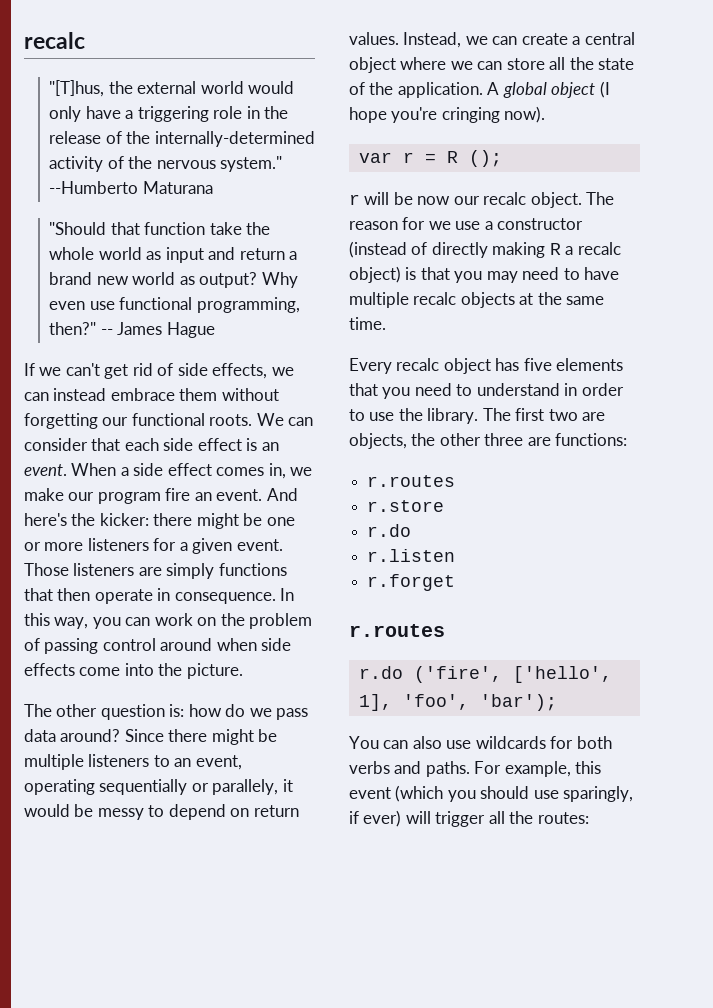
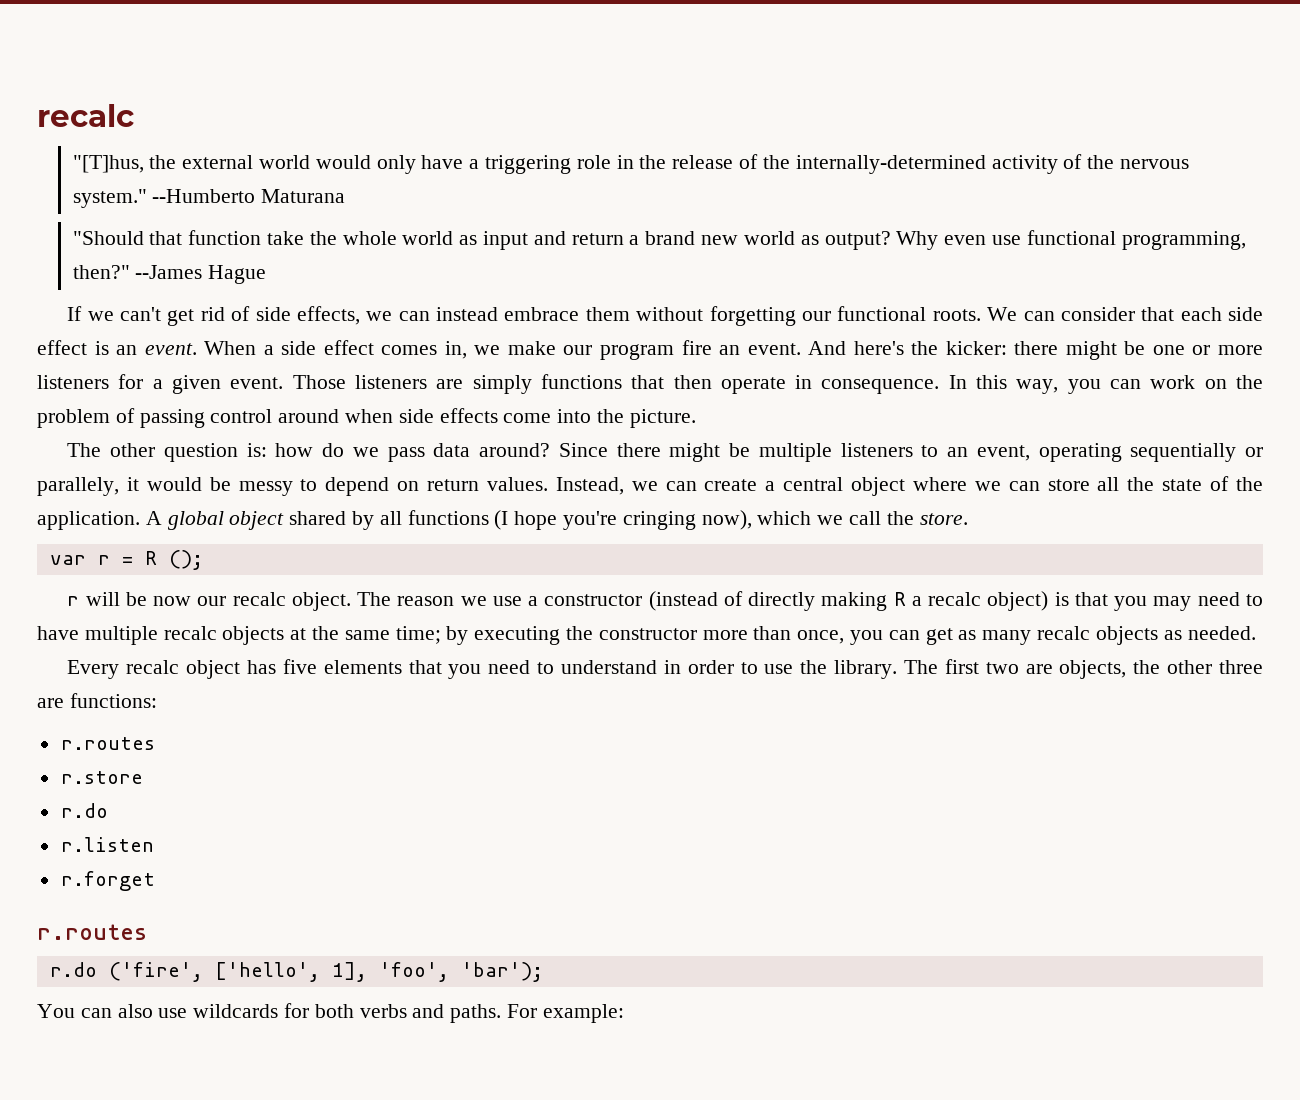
[100,322,163,335] -- James -> [135,265,203,279] --James
[599,81,610,98] [349,106,546,123] (I hope you're cringing now). -> [289,510,968,530] shared by all functions (I hope you're cringing now), which we call the store.
[402,217,426,230] for -> (455, 601) none
[349,317,386,330] time. -> [395,626,1256,645] time; by executing the constructor more than once, you can get as many recalc objects as needed.
[504,761,602,777] [349,785,634,802] [349,810,589,827] example, this event (which you should use sparingly, if ever) will trigger all the routes: -> [542,1004,624,1023] example:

:::

PROBLEM DETAILS:
Taking the line that contains "[402,217,426,230] for -> (455, 601) none" as the first and the last line of the material as the final one, transcribe that span exactly and include nothing else.

ANSWER SECTION:
[402,217,426,230] for -> (455, 601) none
[349,317,386,330] time. -> [395,626,1256,645] time; by executing the constructor more than once, you can get as many recalc objects as needed.
[504,761,602,777] [349,785,634,802] [349,810,589,827] example, this event (which you should use sparingly, if ever) will trigger all the routes: -> [542,1004,624,1023] example:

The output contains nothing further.